目次を開くと、1~5までの見出しがあって、「3 はみ出せこころ」に括られている5編の詩は、小学校の校歌として作られたようです。 たとえばこんなのがありますよ。
かんがえるのって おもしろい
かんがえるのって おもしろい
どこかとおくへ いくみたい
しらないけしきが みえてきて
そらのあおさが ふかくなる
このおかのうえ このきょうしつは
みらいにむかって とんでいる
(※校歌として歌う時は最後に学校の名前が入るそうです)
いいですね、ひらがなだけで、書かれた校歌。もう一度小学生になって、真っ白な気持ちで、勉強したくなっちゃいます(笑)。
ひとつだけ、この本の中の詩を載せたいないなあと思って・・すごく迷っています。なんだかもったいなくって、全部読んでないせいもあるのですが。
表題作の『すき』もいいし、最初の『きいている』も『いる』もとても好き。けれど、あえて「4 まり」の括りから選んでみました。
はこ
もしぼくがはこだったら
だれにもなにもいれさせない
からっぽがいいいつまでも
でもちきゅうのうえにあるのだから
からっぽはくうきでいっぱい
においもおともかくれてる
もしぼくがはこだったら
ふたはあけておいてくれ
みえないものをいれるために
いっしょにいたいひとにあったら
はこをきもちでいっぱいにする
「すき」がはこからあふれだすまで
谷川俊太郎さんの話題の続きなんですが、ほぼ日刊イトイ新聞 のGW特別企画で「谷川俊太郎質問箱」というのをやっていました。あらかじめ寄せられた質問に、毎日一つづつ答えていく形式で、13この質問とその答えを読むことができます。

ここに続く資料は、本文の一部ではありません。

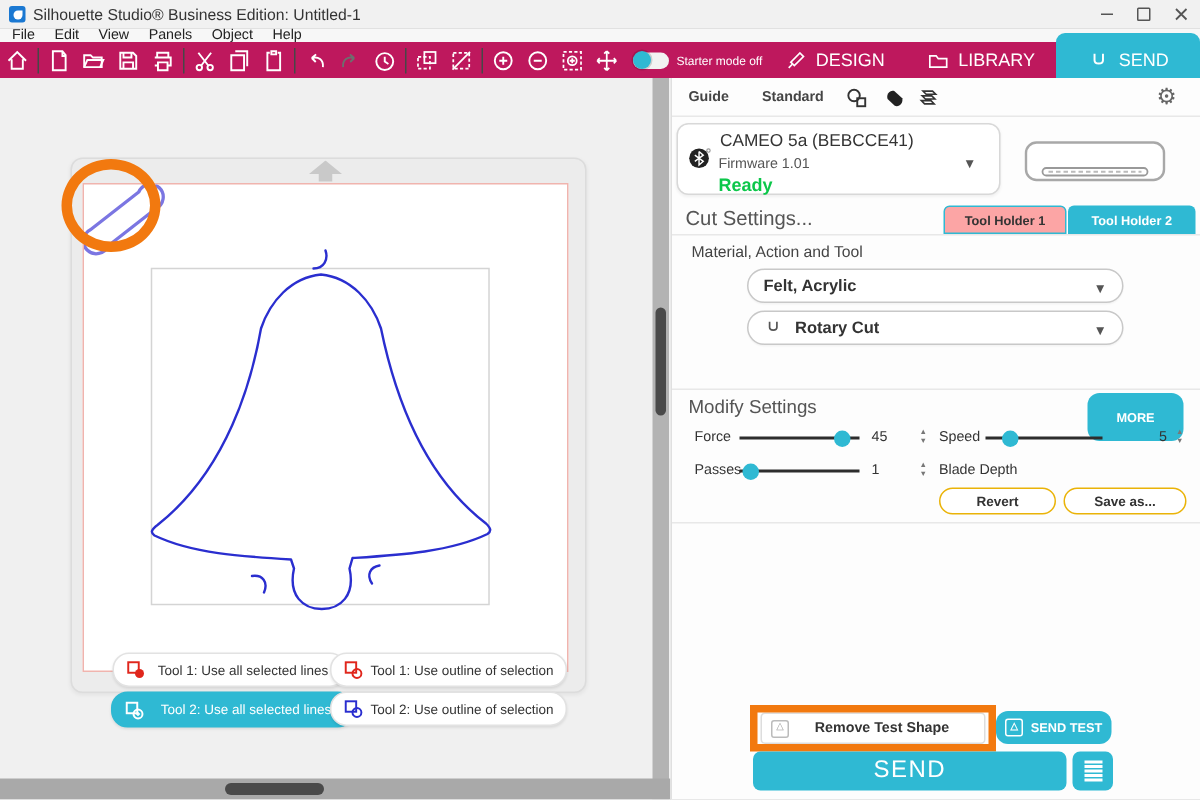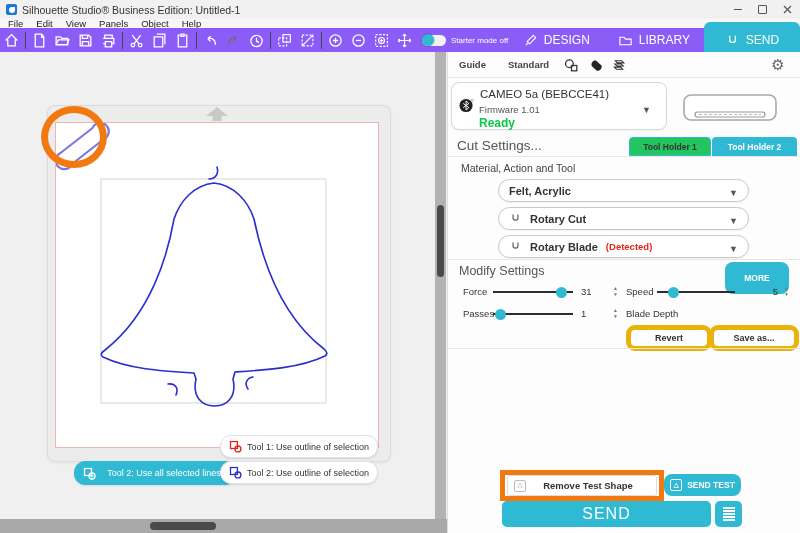--- a/index.html
+++ b/index.html
@@ -18,21 +18,21 @@
   .win-btn{width:25px;height:19px;display:flex;align-items:center;justify-content:center;}
   .glyph-min{width:8px;height:1.2px;background:#555;}
   .glyph-max{width:7px;height:7px;border:1.2px solid #555;border-radius:1px;}
 
   
   .menubar{position:absolute;left:0;top:19px;width:800px;height:9px;background:#f7f7f7;
            display:flex;gap:13px;padding-left:8px;align-items:center;}
   .menu-item{font-size:9.5px;color:#222;line-height:9px;}
 
   
-  .toolbar{position:absolute;left:0;top:28px;width:800px;height:24px;background:#8b5cf6;
+  .toolbar{position:absolute;left:0;top:28px;width:800px;height:24px;background:#be185d;
            display:flex;align-items:center;}
   .tb-icon{width:23px;height:22px;display:flex;align-items:center;justify-content:center;flex:0 0 auto;}
   .tb-sep{width:1px;height:17px;background:#474747;margin:0 2px;flex:0 0 auto;}
   .toggle{width:24px;height:11px;background:#f2f2f2;border-radius:6px;margin-left:6px;position:relative;flex:0 0 auto;}
   .toggle-knob{position:absolute;left:0px;top:-0.5px;width:12px;height:12px;border-radius:50%;
                background:var(--accent);box-shadow:0 0 0 1px rgba(0,0,0,.15);}
   .toggle-label{color:#fff;font-size:8px;margin-left:5px;white-space:nowrap;}
   .nav-tab{height:36px;display:flex;align-items:center;gap:6px;color:#fff;font-size:12px;
            padding:0 14px;flex:0 0 auto;}
   .nav-tab.send{background:var(--accent);border-radius:6px 6px 0 0;width:68px;justify-content:center;}
@@ -68,21 +68,21 @@
   .device-card{position:absolute;left:3px;top:30px;width:214px;height:46px;background:#fff;
                border:1px solid #d8d8d8;border-radius:8px;box-shadow:0 1px 2px rgba(0,0,0,.05);}
   .dev-name{position:absolute;left:28px;top:5px;font-size:11.5px;color:#333;}
   .dev-fw{position:absolute;left:27px;top:21px;font-size:9.5px;color:#555;}
   .dev-status{position:absolute;left:27px;top:33px;font-size:12px;font-weight:bold;color:var(--green);}
   .dd-arrow::before{content:"\25BC";font-size:9px;color:#555;}
 
   .cut-title{position:absolute;left:9px;top:86px;font-size:13.5px;color:#555;}
   .th-tab{position:absolute;top:85px;height:19px;border-radius:4px 4px 0 0;display:flex;
           align-items:center;justify-content:center;font-size:8.5px;font-weight:bold;box-sizing:border-box;}
-  .th-tab.inactive{background:#22c55e;border:1px solid var(--accent);color:#333;}
+  .th-tab.inactive{background:#fca5a5;border:1px solid var(--accent);color:#333;}
   .th-tab.active{background:var(--accent);color:#fff;}
 
   .mat-label{position:absolute;left:13px;top:110px;font-size:10.5px;color:#444;}
   .dropdown{position:absolute;left:50px;width:251px;height:23px;background:#fff;border:1px solid #c8c8c8;
             border-radius:12px;display:flex;align-items:center;padding:0 10px;box-sizing:border-box;gap:8px;
             box-shadow:0 1px 1px rgba(0,0,0,.04);}
   .dropdown .dtext{font-size:11px;font-weight:bold;color:#333;}
   .dropdown .dstatus{font-size:9.5px;font-weight:bold;color:var(--red);}
   .dropdown .dd-arrow{margin-left:auto;}
 
@@ -91,21 +91,21 @@
             border-radius:8px;color:#fff;font-size:8.5px;font-weight:bold;display:flex;
             align-items:center;justify-content:center;}
   .s-label{position:absolute;font-size:9.5px;color:#333;}
   .s-track{position:absolute;height:2px;background:#2d2d2d;}
   .s-thumb{position:absolute;top:-4.5px;width:11px;height:11px;border-radius:50%;background:var(--accent);}
   .s-value{position:absolute;font-size:9.5px;color:#333;}
   .stepper{position:absolute;display:flex;flex-direction:column;align-items:center;width:9px;}
   .stepper::before{content:"\25B2";font-size:5px;color:#777;line-height:5px;}
   .stepper::after{content:"\25BC";font-size:5px;color:#777;line-height:5px;margin-top:1px;}
 
-  .pill-btn{position:absolute;height:16px;background:#fff;border:5px solid #eab308;border-radius:9px;
+  .pill-btn{position:absolute;height:16px;background:#fff;border:1px solid #eab308;border-radius:9px;
             font-size:9px;font-weight:bold;color:#333;display:flex;align-items:center;justify-content:center;}
 
   .remove-btn{position:absolute;left:59px;top:423px;width:150px;height:21px;background:#fff;
               border:1px solid #ddd;border-radius:3px;display:flex;align-items:center;padding:0 6px;box-sizing:border-box;}
   .remove-btn .lbl{flex:1;text-align:center;font-size:9.5px;font-weight:bold;color:#333;}
   .shape-chip{width:10px;height:10px;border:1px solid #bbb;border-radius:2px;display:flex;
               align-items:center;justify-content:center;flex:0 0 auto;}
   .shape-chip::before{content:"\25B3";font-size:6.5px;color:#999;line-height:6.5px;}
   .shape-chip.white{border-color:#fff;}
   .shape-chip.white::before{color:#fff;}
@@ -293,20 +293,27 @@
         <path d="M158 60 C138 62 124 78 118 96 C112 130 96 190 49 227 C45 230 44 232 47 234 C72 246 105 248 138 250 L140 256 C136 274 146 283 158.5 283 C171 283 181 274 177 256 L179 249 C210 247 244 245 269 233 C272 231 271 229 268 226 C221 190 205 130 198 96 C192 78 178 62 158 60 Z" fill="none" stroke="#2a2ecf" stroke-width="1.6" stroke-linejoin="round"></path>
         <path d="M153 56 C160 56 163 50 161 44" fill="none" stroke="#2a2ecf" stroke-width="1.6" stroke-linecap="round"></path>
         <path d="M112 261 C119 260 123 265 120 272" fill="none" stroke="#2a2ecf" stroke-width="1.6" stroke-linecap="round"></path>
         <path d="M197 254 C191 255 188 260 192 266" fill="none" stroke="#2a2ecf" stroke-width="1.6" stroke-linecap="round"></path>
         <path d="M4.5 30 36.5 5 A8.5 8.5 0 1 1 48 16 L16 41 A8.5 8.5 0 1 1 4.5 30 Z" fill="none" stroke="#7b76e2" stroke-width="2.2" stroke-linejoin="round"></path>
       </svg>
     </div>
 
     <div class="annotation-circle"></div>
 
+    <div class="tool-btn" style="left:75px;top:383px;width:138px;">
+      <svg width="13" height="13" viewBox="0 0 13 13" style="color:var(--red);">
+          <rect x="1.5" y="1.5" width="7" height="7" fill="none" stroke="currentColor" stroke-width="1.3"></rect>
+          <circle cx="9" cy="9" r="3" fill="currentColor"></circle>
+        </svg>
+      <span class="lbl">Tool 1: Use all selected lines</span>
+    </div>
     <div class="tool-btn" style="left:220px;top:383px;width:140px;">
       <svg width="13" height="13" viewBox="0 0 13 13" style="color:var(--red);">
           <rect x="1.5" y="1.5" width="7" height="7" fill="none" stroke="currentColor" stroke-width="1.3"></rect>
           <circle cx="9" cy="9" r="3" fill="none" stroke="currentColor" stroke-width="1.3"></circle>
         </svg>
       <span class="lbl">Tool 1: Use outline of selection</span>
     </div>
     <div class="tool-btn active" style="left:74px;top:409px;width:144px;height:22px;">
       <svg width="13" height="13" viewBox="0 0 13 13" style="color:#fff;">
           <rect x="1.5" y="1.5" width="7" height="7" fill="none" stroke="currentColor" stroke-width="1.3"></rect>
@@ -376,39 +383,31 @@
       <span class="dtext">Felt, Acrylic</span>
       <span class="dd-arrow"></span>
     </div>
     <div class="dropdown" style="top:155px;">
       <svg width="13" height="13" viewBox="0 0 16 16" fill="none" stroke="#555" stroke-width="1.4">
           <path d="M5 3v4.6c0 3.1 6 3.1 6 0V3"></path>
         </svg>
       <span class="dtext">Rotary Cut</span>
       <span class="dd-arrow"></span>
     </div>
-    <div class="dropdown" style="top:183px;">
-      <svg width="13" height="13" viewBox="0 0 16 16" fill="none" stroke="#555" stroke-width="1.4">
-          <path d="M5 3v4.6c0 3.1 6 3.1 6 0V3"></path>
-        </svg>
-      <span class="dtext">Rotary Blade</span>
-      <span class="dstatus">(Detected)</span>
-      <span class="dd-arrow"></span>
-    </div>
 
     <div class="sep" style="top:207px;"></div>
 
     <span class="modify-title">Modify Settings</span>
     <span class="more-btn">MORE</span>
 
     <span class="s-label" style="left:15px;top:234px;">Force</span>
     <div class="s-track" style="left:45px;top:239px;width:80px;">
       <span class="s-thumb" style="left:63px;"></span>
     </div>
-    <span class="s-value" style="left:133px;top:234px;">31</span>
+    <span class="s-value" style="left:133px;top:234px;">45</span>
     <span class="stepper" style="left:163px;top:234px;"></span>
 
     <span class="s-label" style="left:178px;top:234px;">Speed</span>
     <div class="s-track" style="left:209px;top:239px;width:78px;">
       <span class="s-thumb" style="left:11px;"></span>
     </div>
     <span class="s-value" style="left:316px;top:234px;width:14px;text-align:right;">5</span>
     <span class="stepper" style="left:334px;top:234px;"></span>
 
     <span class="s-label" style="left:15px;top:256px;">Passes</span>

質問12は、「自業自得で苦しい時、どうやってその苦しさに立ち向かっていったらいいのでしょう?」というものでしたが、こんなふうに答えていました。
苦しいのも生きている味わいのひとつだから、
苦しみのグルメになれるといいなあ。
苦味や渋みや刺すような辛さに、
かすかな甘みもまじっているその複雑な味を知ると、
喜びの味も深まるからね。
この質問には
古今東西のさまざまな宗教が答えを用意してますが、
それはあんまりあてにしないほうがいい。
お金取られたりするからね。
さすがですね、すごいです。なんかこの先、つらいことに遭遇しても、この言葉を思い出せば、なんとかやっていけるかも、と思ってしまいます。